Principle:NVIDIA NeMo Aligner Checkpoint Management
| Principle: Checkpoint Management | |
|---|---|
| Type | Principle |
| Project | NVIDIA NeMo Aligner |
| Domains | MLOps, Training |
| Related Implementations | Implementation:NVIDIA_NeMo_Aligner_Custom_Checkpoint_Callback |
| Last Updated | 2026-02-07 00:00 GMT |
Overview
Mechanism for persisting model weights, optimizer state, and training progress to enable resumable training and model deployment.
Description
Checkpoint management in NeMo Aligner handles saving and restoring the full training state:
- Model parameters -- all learnable weights of the neural network
- Optimizer states -- momentum buffers, adaptive learning rate accumulators (e.g., Adam first/second moments)
- Learning rate scheduler state -- current step, warmup progress, decay schedule position
- Custom trainer metadata -- step count, consumed samples, epoch number, and algorithm-specific counters (e.g.,
ppo_optimization_step,consumed_global_samples)
It integrates with NeMo's NeMoModelCheckpoint callback, which manages:
- Checkpoint rotation -- keeping the top-K checkpoints ranked by validation metric, deleting older ones
- Distributed saving -- correctly sharding and saving weights across tensor/pipeline parallel ranks
- The .nemo archive format -- bundling model weights, configuration, and tokenizer into a single deployable artifact
On resume, the trainer state is parsed from the checkpoint path to restore exact training progress, ensuring no training steps are repeated or skipped.
Usage
Use in every training workflow for fault tolerance and training resumption. The checkpoint callback is:
- Added to the PyTorch Lightning trainer's callback list
- Triggered by the algorithm trainer at configurable save intervals (every N steps or N epochs)

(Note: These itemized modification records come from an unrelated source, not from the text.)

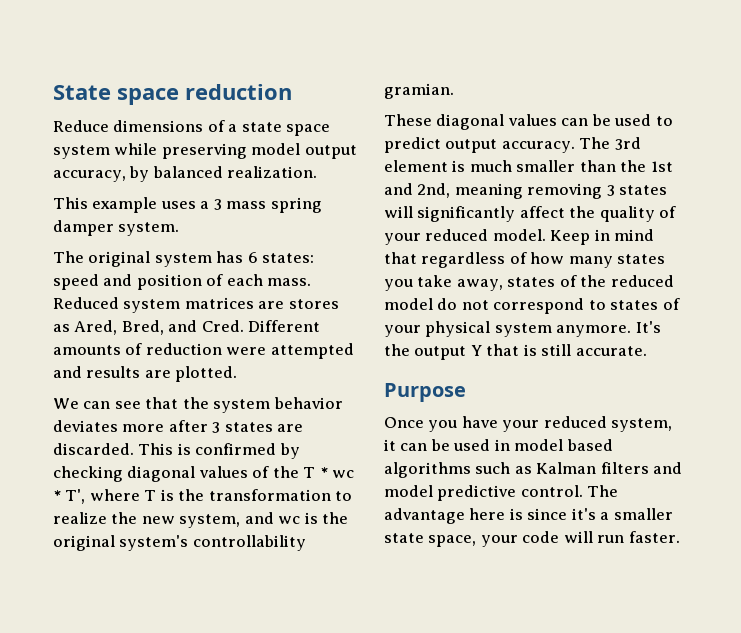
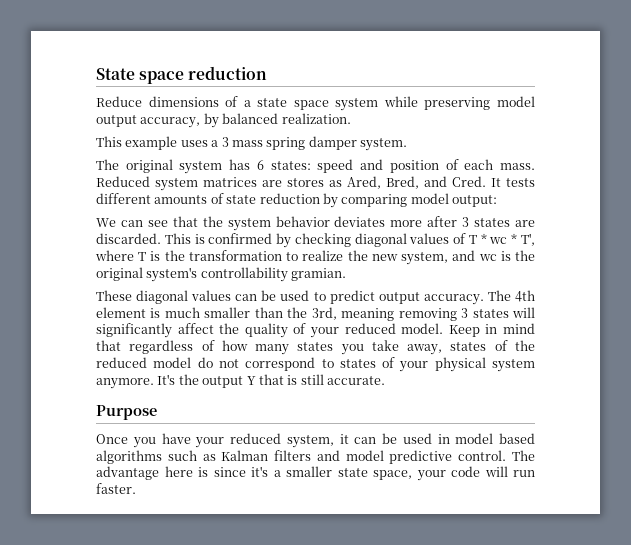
- Different amounts of reduction were attempted and results are plotted.
+ It tests different amounts of state reduction by comparing model output:
- This is confirmed by checking diagonal values of the T * wc * T', where T is the transformation to realize the new system, and wc is the original system's controllability gramian.
+ This is confirmed by checking diagonal values of T * wc * T', where T is the transformation to realize the new system, and wc is the original system's controllability gramian.
- The 3rd element is much smaller than the 1st and 2nd, meaning removing 3 states will significantly affect the quality of your reduced model.
+ The 4th element is much smaller than the 3rd, meaning removing 3 states will significantly affect the quality of your reduced model.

- Responsible for both periodic saves and best-model saves (based on validation metric)
The saved .nemo checkpoints serve a dual purpose:
- Training artifact -- enables resumption after interruption or failure
- Deployment artifact -- the same checkpoint format is used for inference and serving
Theoretical Basis
The principle is grounded in stateful training resumption. The complete state that must be persisted includes:
Checkpoint State Dict:
1. Model weights (sharded across TP/PP ranks)
- Each rank saves only its shard of the parameters
- Sharding is determined by tensor_model_parallel_size and pipeline_model_parallel_size
2. Optimizer state (including momentum buffers)
- For Adam: first moment (m), second moment (v), step count per parameter
- Must match the model parameter sharding
3. Trainer metadata
- global_step: total optimizer steps completed
- consumed_samples: total training examples processed
- epoch: current epoch number
- Algorithm-specific: ppo_optimization_step, dpo_step, etc.
The checkpoint path encodes metadata for parsing on restore:
Path format:
checkpoints/megatron_gpt--val_loss=0.432-step=1000-consumed_samples=32000.0.ckpt
Parsed on restore to recover:
- step = 1000
- consumed_samples = 32000
- val_loss = 0.432 (for checkpoint ranking)
The checkpoint rotation strategy ensures disk usage is bounded:
- After each save, rank checkpoints by the monitored validation metric
- Keep only the top-K checkpoints (configurable via
save_top_k) - Always retain the last checkpoint regardless of metric ranking
- Optionally save a best checkpoint symlink for easy access